• _DATASET_:
------------

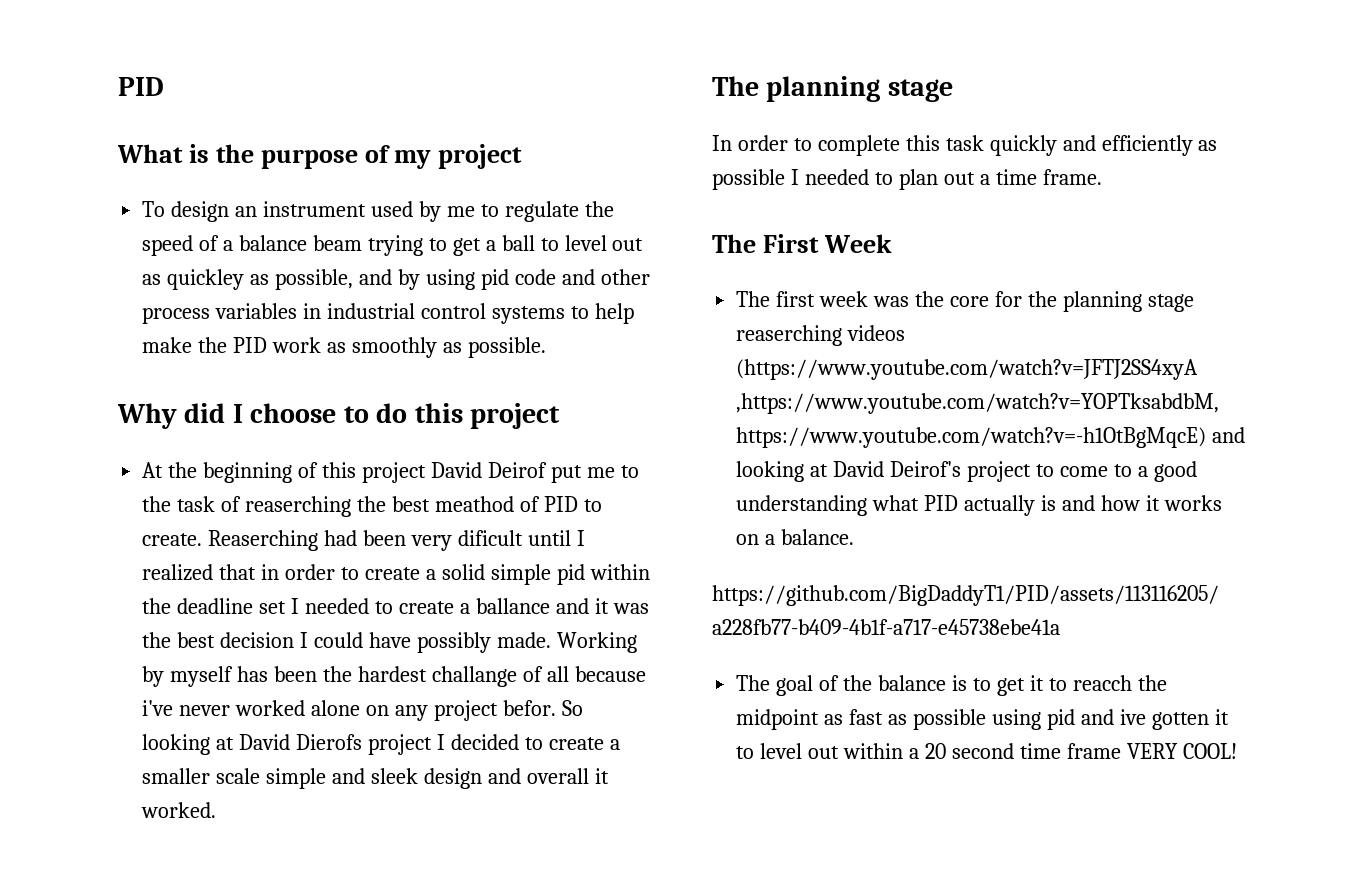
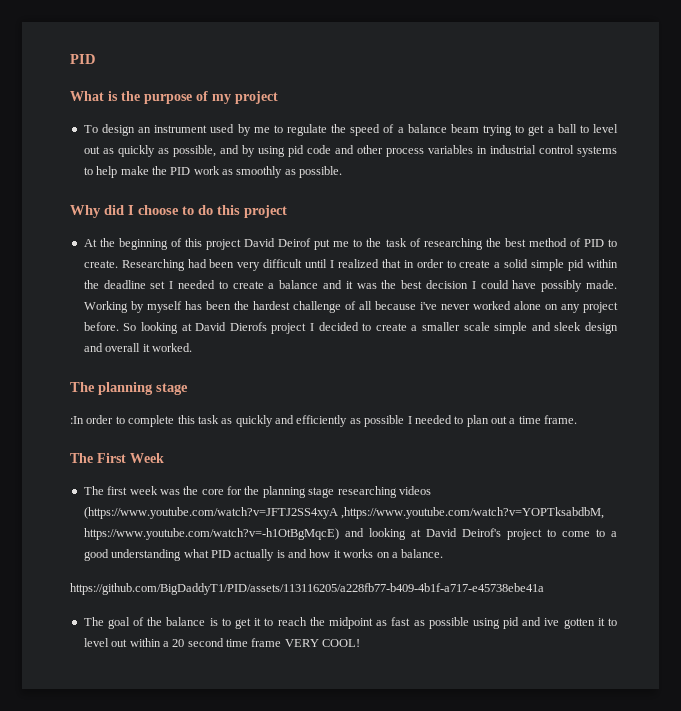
- To design an instrument used by me to regulate the speed of a balance beam trying to get a ball to level out as quickley as possible, and by using pid code and other process variables in industrial control systems to help make the PID work as smoothly as possible.
+ To design an instrument used by me to regulate the speed of a balance beam trying to get a ball to level out as quickly as possible, and by using pid code and other process variables in industrial control systems to help make the PID work as smoothly as possible.
- At the beginning of this project David Deirof put me to the task of reaserching the best meathod of PID to create.
+ At the beginning of this project David Deirof put me to the task of researching the best method of PID to create.
- Reaserching had been very dificult until I realized that in order to create a solid simple pid within the deadline set I needed to create a ballance and it was the best decision I could have possibly made.
+ Researching had been very difficult until I realized that in order to create a solid simple pid within the deadline set I needed to create a balance and it was the best decision I could have possibly made.
- Working by myself has been the hardest challange of all because i've never worked alone on any project befor.
+ Working by myself has been the hardest challenge of all because i've never worked alone on any project before.
- In order to complete this task quickly and efficiently as possible I needed to plan out a time frame.
+ :In order to complete this task as quickly and efficiently as possible I needed to plan out a time frame.
- The first week was the core for the planning stage reaserching videos (https://www.youtube.com/watch?v=JFTJ2SS4xyA ,https://www.youtube.com/watch?v=YOPTksabdbM, https://www.youtube.com/watch?v=-h1OtBgMqcE) and looking at David Deirof's project to come to a good understanding what PID actually is and how it works on a balance.
+ The first week was the core for the planning stage researching videos (https://www.youtube.com/watch?v=JFTJ2SS4xyA ,https://www.youtube.com/watch?v=YOPTksabdbM, https://www.youtube.com/watch?v=-h1OtBgMqcE) and looking at David Deirof's project to come to a good understanding what PID actually is and how it works on a balance.
- The goal of the balance is to get it to reacch the midpoint as fast as possible using pid and ive gotten it to level out within a 20 second time frame VERY COOL!
+ The goal of the balance is to get it to reach the midpoint as fast as possible using pid and ive gotten it to level out within a 20 second time frame VERY COOL!

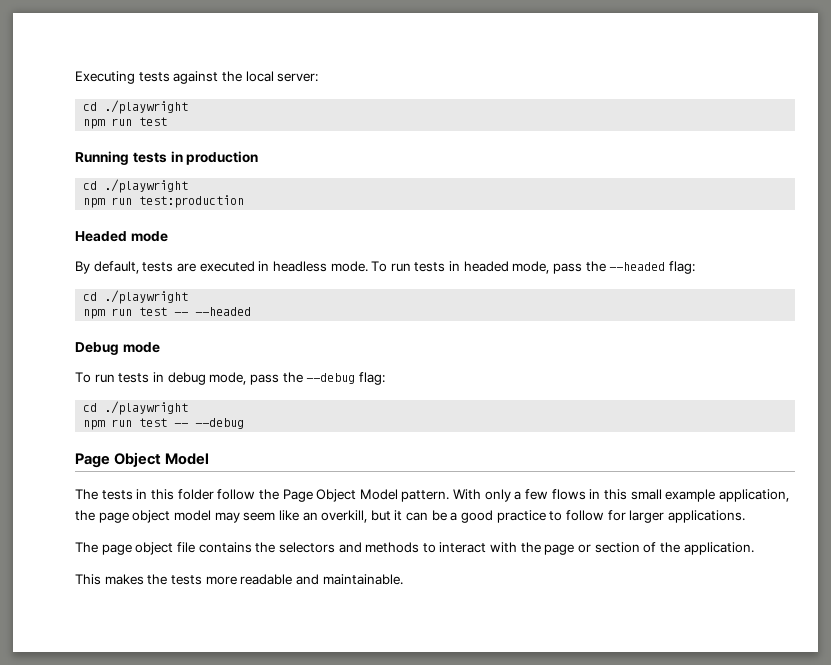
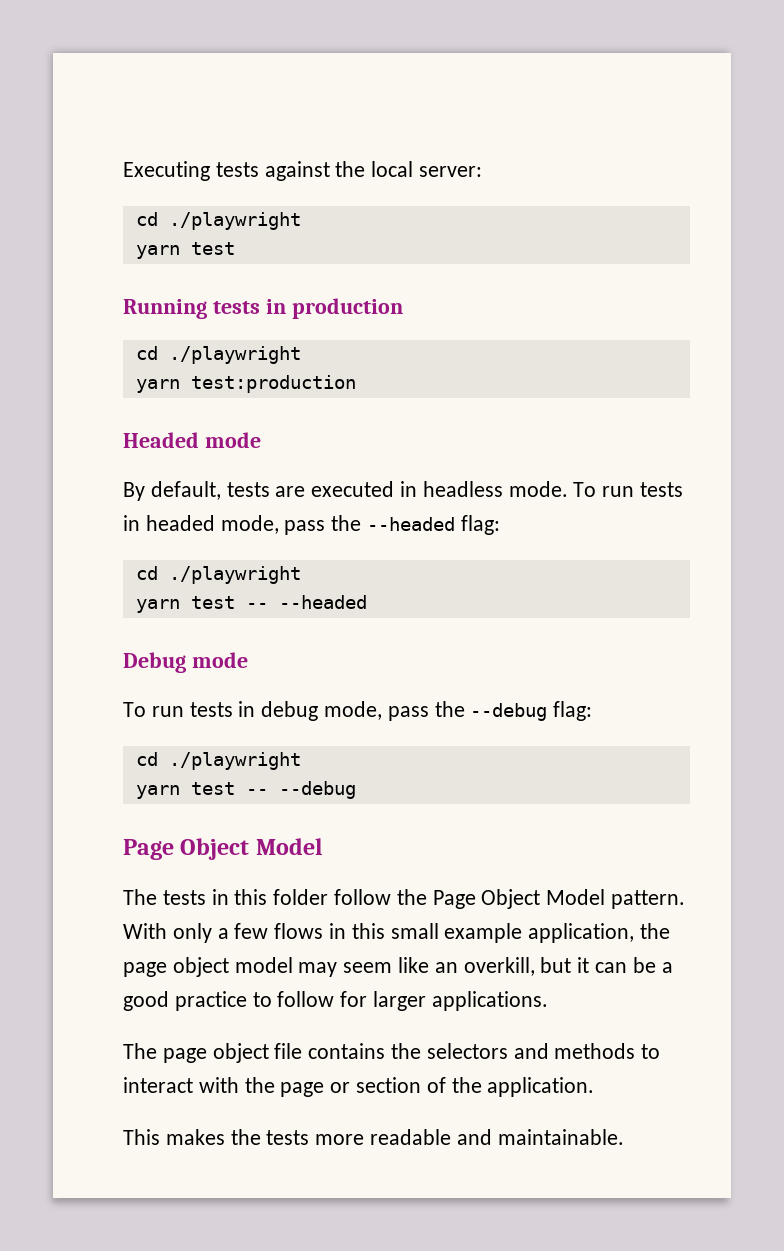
  Executing tests against the local server:
  cd ./playwright
- npm run test
+ yarn test
- npm run test:production
+ yarn test:production
- npm run test -- --headed
+ yarn test -- --headed
- npm run test -- --debug
+ yarn test -- --debug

------------

• _YOUR TASK_: Word-for-word transcript, pictures excluded: copy all the material above.

• _RESULT OF THE EXERCISE_:
- To design an instrument used by me to regulate the speed of a balance beam trying to get a ball to level out as quickley as possible, and by using pid code and other process variables in industrial control systems to help make the PID work as smoothly as possible.
+ To design an instrument used by me to regulate the speed of a balance beam trying to get a ball to level out as quickly as possible, and by using pid code and other process variables in industrial control systems to help make the PID work as smoothly as possible.
- At the beginning of this project David Deirof put me to the task of reaserching the best meathod of PID to create.
+ At the beginning of this project David Deirof put me to the task of researching the best method of PID to create.
- Reaserching had been very dificult until I realized that in order to create a solid simple pid within the deadline set I needed to create a ballance and it was the best decision I could have possibly made.
+ Researching had been very difficult until I realized that in order to create a solid simple pid within the deadline set I needed to create a balance and it was the best decision I could have possibly made.
- Working by myself has been the hardest challange of all because i've never worked alone on any project befor.
+ Working by myself has been the hardest challenge of all because i've never worked alone on any project before.
- In order to complete this task quickly and efficiently as possible I needed to plan out a time frame.
+ :In order to complete this task as quickly and efficiently as possible I needed to plan out a time frame.
- The first week was the core for the planning stage reaserching videos (https://www.youtube.com/watch?v=JFTJ2SS4xyA ,https://www.youtube.com/watch?v=YOPTksabdbM, https://www.youtube.com/watch?v=-h1OtBgMqcE) and looking at David Deirof's project to come to a good understanding what PID actually is and how it works on a balance.
+ The first week was the core for the planning stage researching videos (https://www.youtube.com/watch?v=JFTJ2SS4xyA ,https://www.youtube.com/watch?v=YOPTksabdbM, https://www.youtube.com/watch?v=-h1OtBgMqcE) and looking at David Deirof's project to come to a good understanding what PID actually is and how it works on a balance.
- The goal of the balance is to get it to reacch the midpoint as fast as possible using pid and ive gotten it to level out within a 20 second time frame VERY COOL!
+ The goal of the balance is to get it to reach the midpoint as fast as possible using pid and ive gotten it to level out within a 20 second time frame VERY COOL!

  Executing tests against the local server:
  cd ./playwright
- npm run test
+ yarn test
- npm run test:production
+ yarn test:production
- npm run test -- --headed
+ yarn test -- --headed
- npm run test -- --debug
+ yarn test -- --debug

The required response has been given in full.